It's been awhile since I've posted a good rant, but to be honest, I haven't been in the mood.
I'm all fired up when I wake in the morning, I relate my rant du jour to Denise, and while I drive in to work, the rant dissipates and I no longer have any desire to put it into words. I am not sure why this has been the case.
I think a big part of it is the grim foreboding I have for the future of this country. My anger has gone beyond mere rants into despair and solemn depression.
But anyway, let me relate some of the reasons why I am in this state of mind. First a bit of background. I am a 40 something child of the 80's. I came of age at the time of Reagan's first election and many in my generation felt that we were at the vanguard of an unprecedented rollback in the increasing role of government in our lives. We saw gains in the most unlikely places: England, Canada, Germany, the Soviet Union, even California. Limited government seemed the wave of the future and after the fall of the Soviet Union, it seemed to be the destiny of mankind. But then something went unaccountably, horribly wrong.

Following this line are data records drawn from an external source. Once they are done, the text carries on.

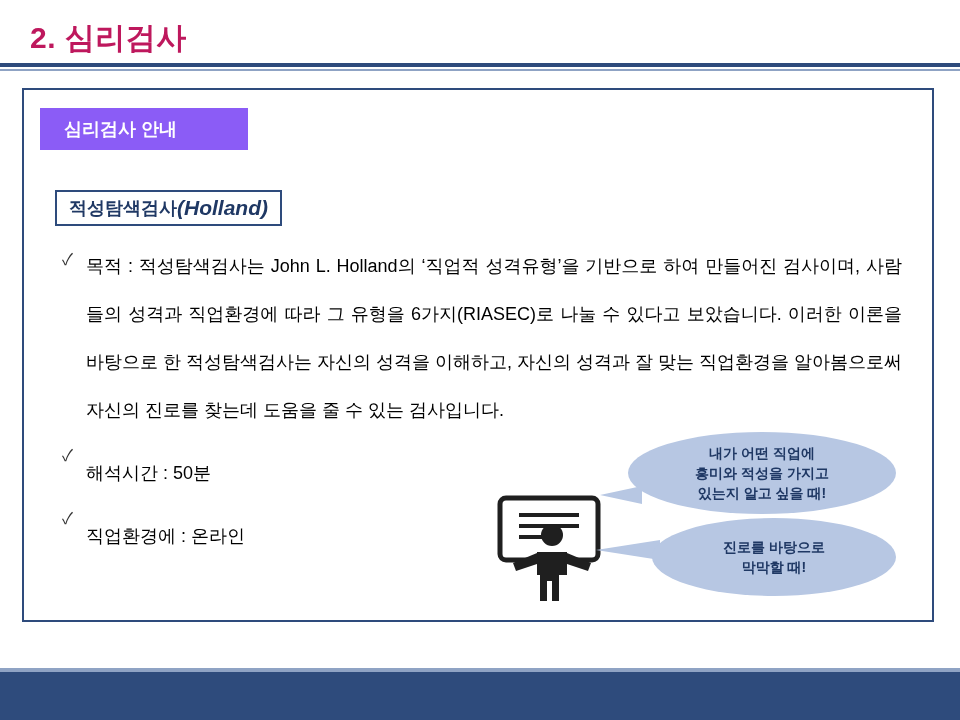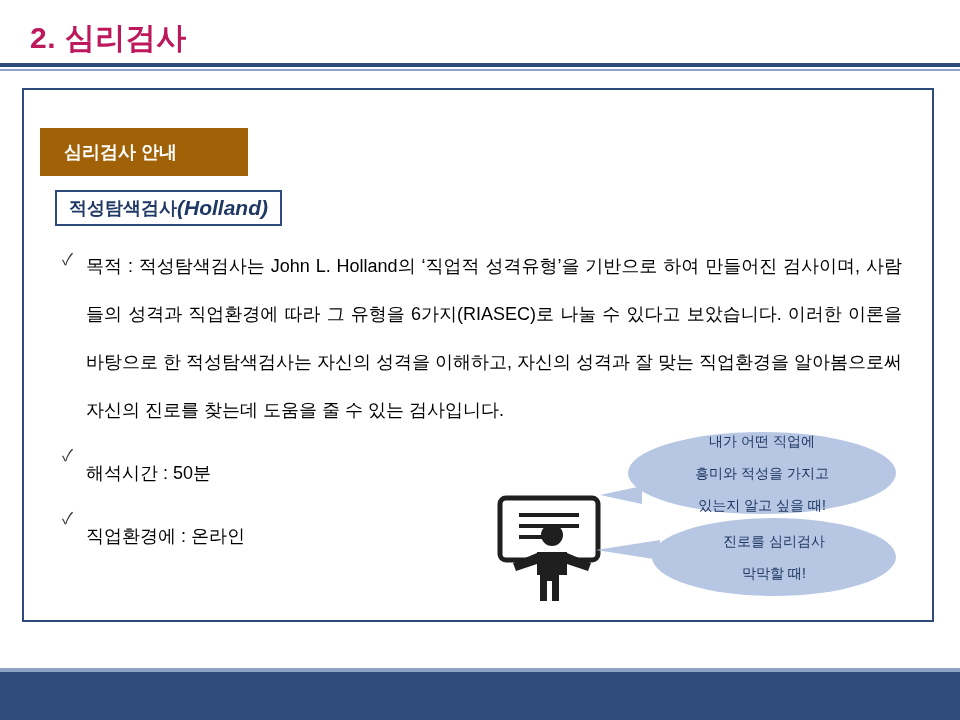"심리검사 안내" .section-chip { background: #a16207 -> #8b5cf6; height: 48px -> 42px; top: 128px -> 108px }
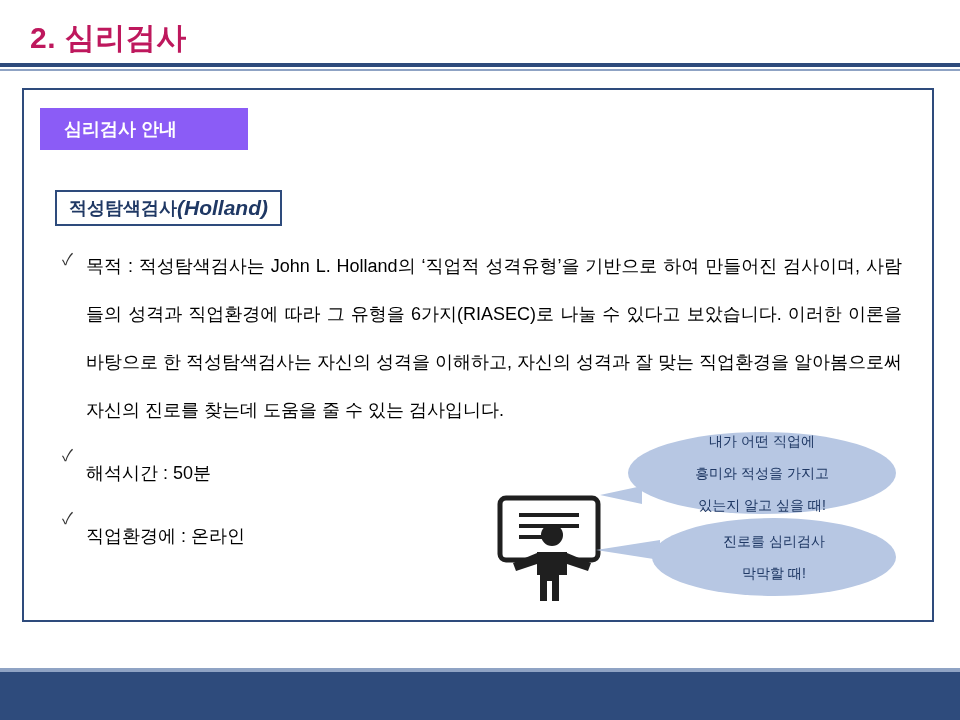"내가 어떤 직업에" .bubble { font-weight: normal -> bold; gap: 12px -> none }
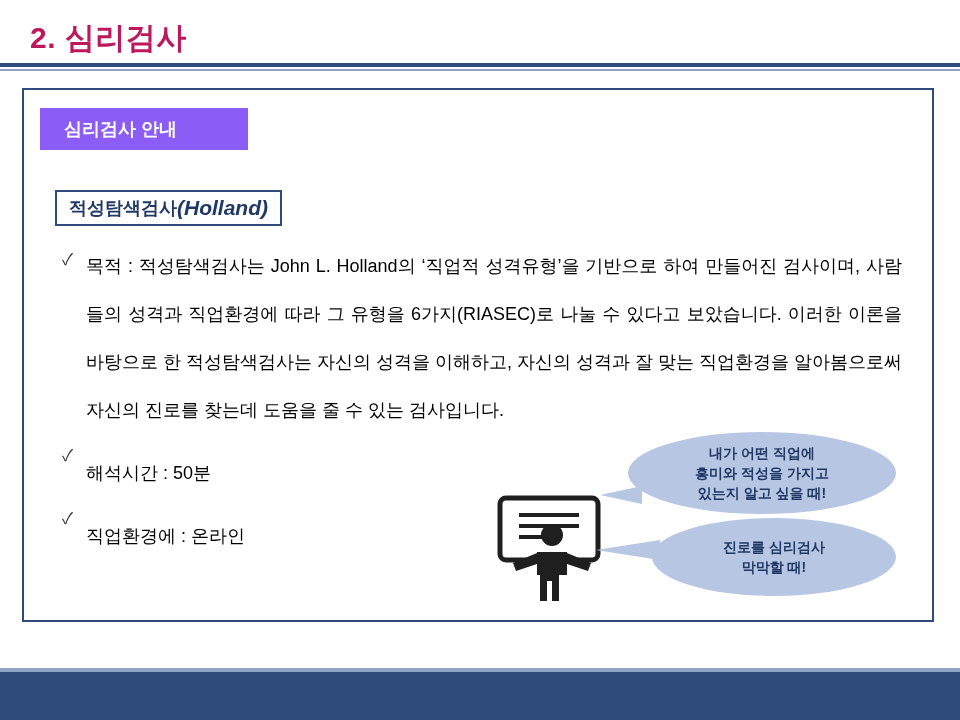"진로를 심리검사" span { text: 심리검사 -> 바탕으로 }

It seemed that after the fall of the Soviet Union, humanity and particularly the West, looked at a future of greater freedom and liberty that was just in its grasp and choked. As the 90's progressed, governments that advocated more economic and personal freedoms were voted out of power. This accelerated in the 2000's with these governments expanding their power and influence, until today, where there is no facet of your life that the government doesn't take an interest. Government thinks it has a duty to tell us how we should eat, sleep, shit, screw, raise our kids, spend our money, drive our cars and how we die. There isn't a facet of our lives that government hasn't infiltrated and sought to restrict or regulate. Every day, I read about a new outrage that is occurring in Great Britain; so many that I am inured to it now.
But, the hell of it is, we have only ourselves to blame. The vast majority of Americans and other Westerners voted for the politicians that push these measures and continue to reelect them time and time again. The people of the West seem to have lost the desire for freedom and liberty and want the comfort of the all enveloping nanny who will take care of them from cradle to grave. I am at a loss in how to fight this trend. For example, look at the choices available to us in the upcoming election. Except for Fred Thompson and Ron Paul, the entire panoply of candidates pushes for big and expansive government programs that we are told will "Change" our lives for the better. Notice that I put change in quotes. All of these candidates are going on ad infinitum about change but when you look at their policies, it is all the same old programs that they have been pushing for over 50 years. This is change? Bull. America and other western countries don't want change. We want more government programs and we want to be coddled so we never have to make an important decision again. We want Mommy government to kiss our boo-boos and make everything better. We had a chance for change in the 1980's and we let it slip through our fingers.
But, here is the real reason for my disconsolateness. As I grow older, I've come to realize that all of the change and rollback of government in the 80's was an aberration. Government grew by leaps and bounds under FDR in the 30's and expanded from there during the Great Society programs that were passed when I was an infant. These programs were part of my life from the beginning, but they would have seemed a shocking power grab by the government to people who lived in the 1920's or earlier. It will be the same to people who are born when nationalized health care passes. This intrusion by government will be seen to them as a given and will be as much a part of the fabric of their lives as Social Security and Medicare is to mine. There will be no question of scaling the new programs back and the idea of eliminating them will be laughable.
People want big government and we advocates of liberty, freedom and limited government are too few to even begin to stop them.